▶ _Problem_
Your answer should hold all lines of the entries that include the word "size".

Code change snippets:

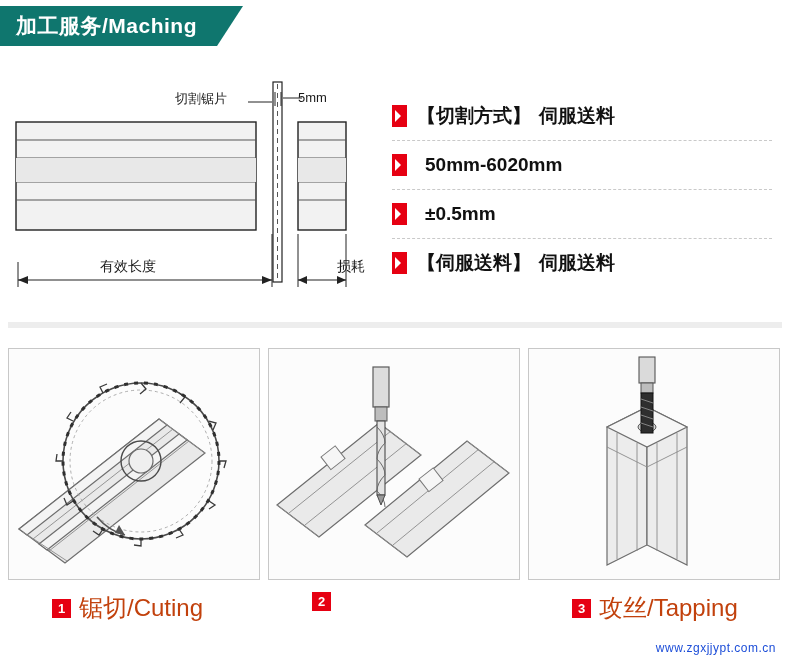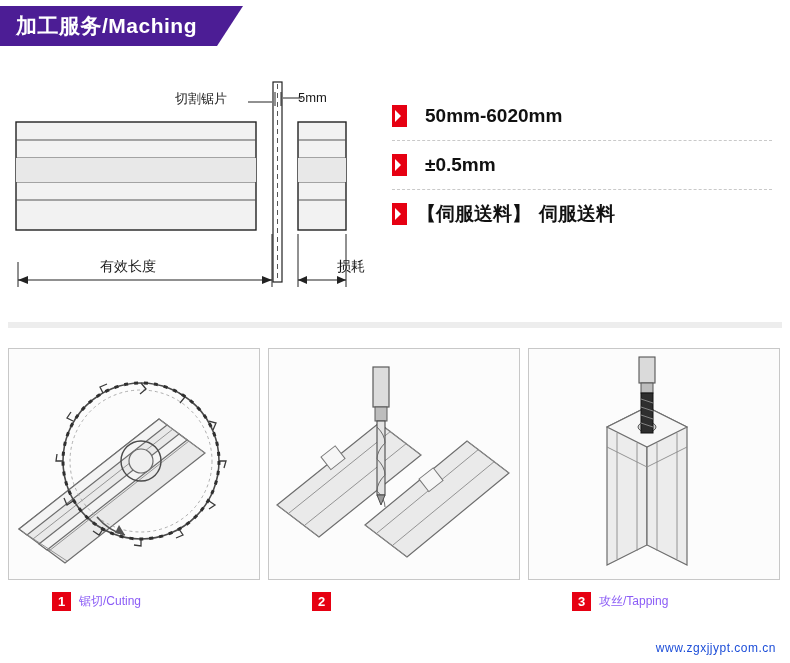--- a/index.html
+++ b/index.html
@@ -28,7 +28,7 @@
   .banner-shape {
     position: relative;
     height: 40px;
-    background: #4c1d95;
+    background: #0f766e;
     padding: 0 46px 0 16px;
     display: flex;
     align-items: center;

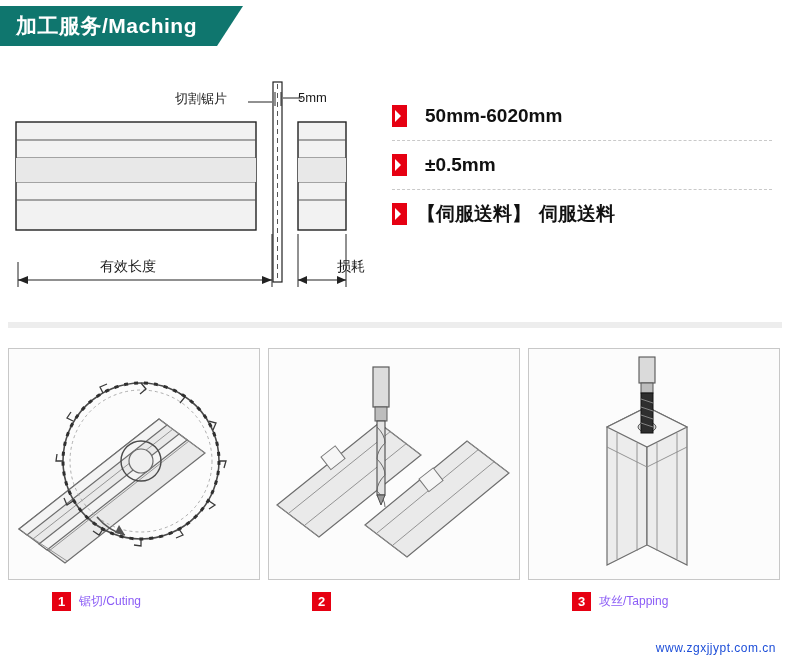--- a/index.html
+++ b/index.html
@@ -232,6 +232,11 @@
 </div>
 
 <div class="specs">
+  <div class="spec-row">
+    <span class="spec-arrow"></span>
+    <span class="spec-label">【切割方式】</span>
+    <span class="spec-value">伺服送料</span>
+  </div>
   <div class="spec-row">
     <span class="spec-arrow"></span>
     <span class="spec-value">50mm-6020mm</span>

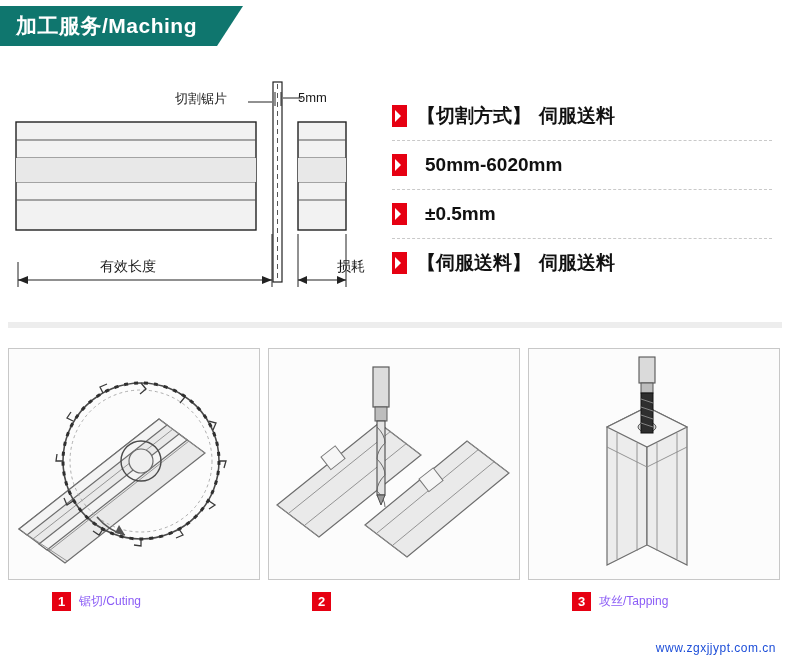--- a/index.html
+++ b/index.html
@@ -151,8 +151,8 @@
     flex: none;
   }
   .card-text {
-    font-size: 12px;
-    color: #8b5cf6;
+    font-size: 24px;
+    color: #c2410c;
     white-space: nowrap;
   }
 

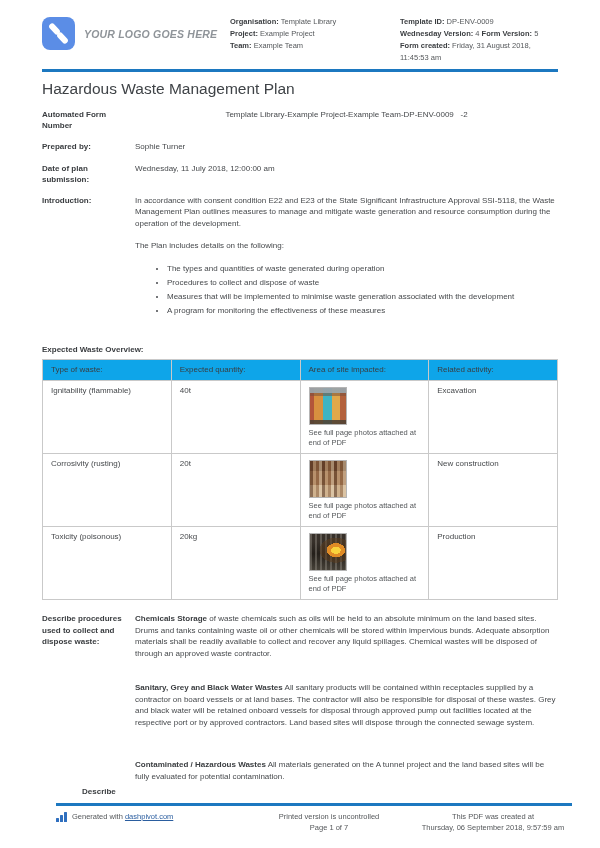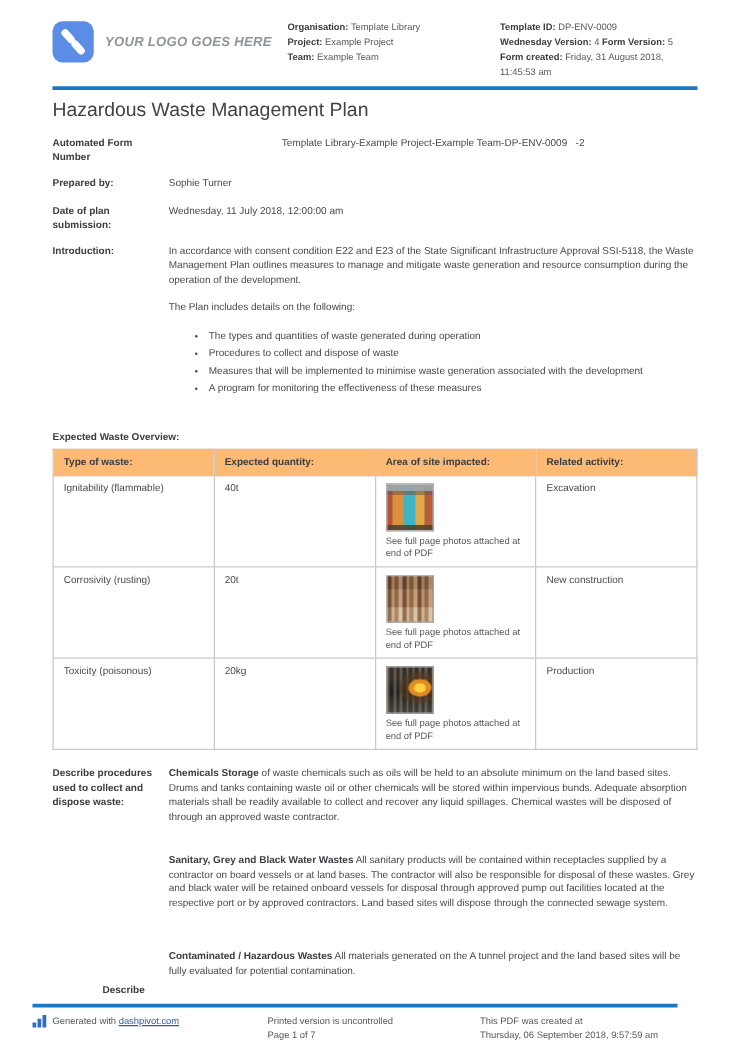--- a/index.html
+++ b/index.html
@@ -56,7 +56,7 @@
     border: 1px solid #c9c9c9; padding: 5px 8px; text-align: left;
     vertical-align: top; font-size: 8px; line-height: 10.5px;
   }
-  table.waste th { background: #fdba74; font-weight: bold; color: #3a3d40; height: 20px; }
+  table.waste th { background: #0ea5e9; font-weight: normal; color: #3a3d40; height: 20px; }
   table.waste td { height: 64px; color: #46494c; }
   .photo { width: 38px; height: 38px; border: 1px solid #b5b5b5; margin: 1px 0 3px 0; }
   .caption { color: #55585b; font-size: 7.5px; line-height: 10px; }

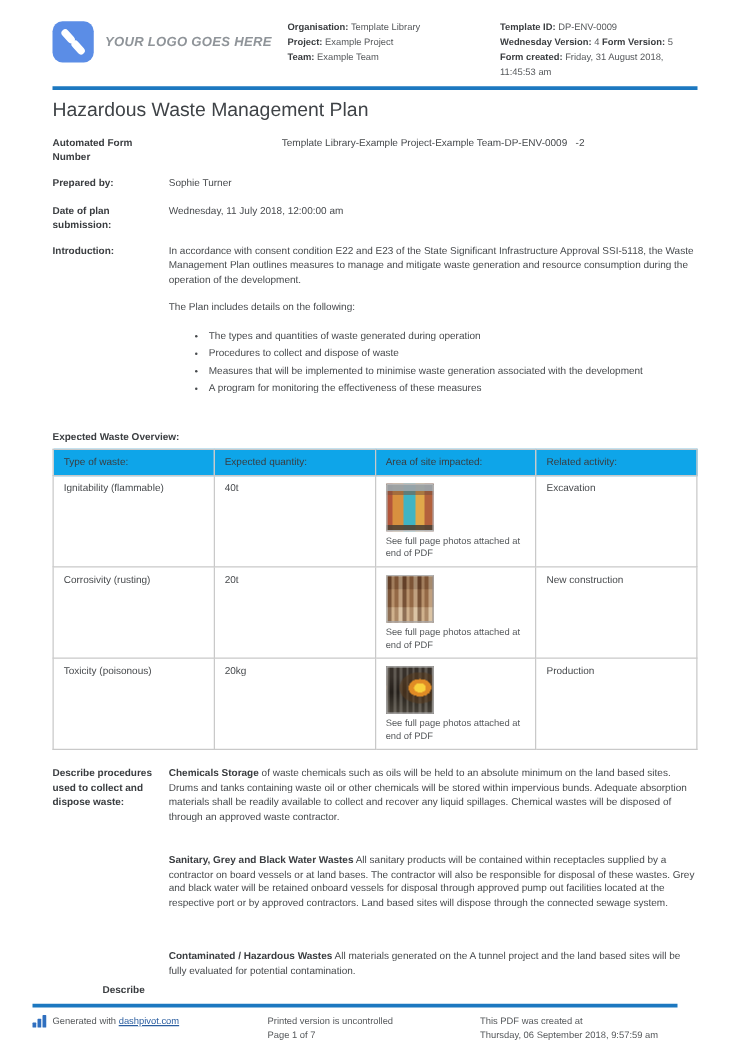--- a/index.html
+++ b/index.html
@@ -98,7 +98,7 @@
 
   
   .describe-cut { position: absolute; left: 42px; top: 787px; font-weight: bold; color: #3a3d40; padding-left: 40px; }
-  .footer { position: absolute; left: 26px; top: 803px; width: 516px; }
+  .footer { position: absolute; left: 56px; top: 803px; width: 516px; text-align: center; }
   .footer-rule { height: 2.5px; background: #1c78c0; }
   .footer-cols { display: flex; padding-top: 5px; font-size: 7.5px; line-height: 11px; color: #55585b; }
   .fcol-left { width: 188px; flex: none; display: flex; align-items: flex-start; }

▶ _Answer for this exercise_
-    font-size: 12px;
+    font-size: 24px;
     vertical-align: top; font-size: 8px; line-height: 10.5px;
   .caption { color: #55585b; font-size: 7.5px; line-height: 10px; }
   .footer-cols { display: flex; padding-top: 5px; font-size: 7.5px; line-height: 11px; color: #55585b; }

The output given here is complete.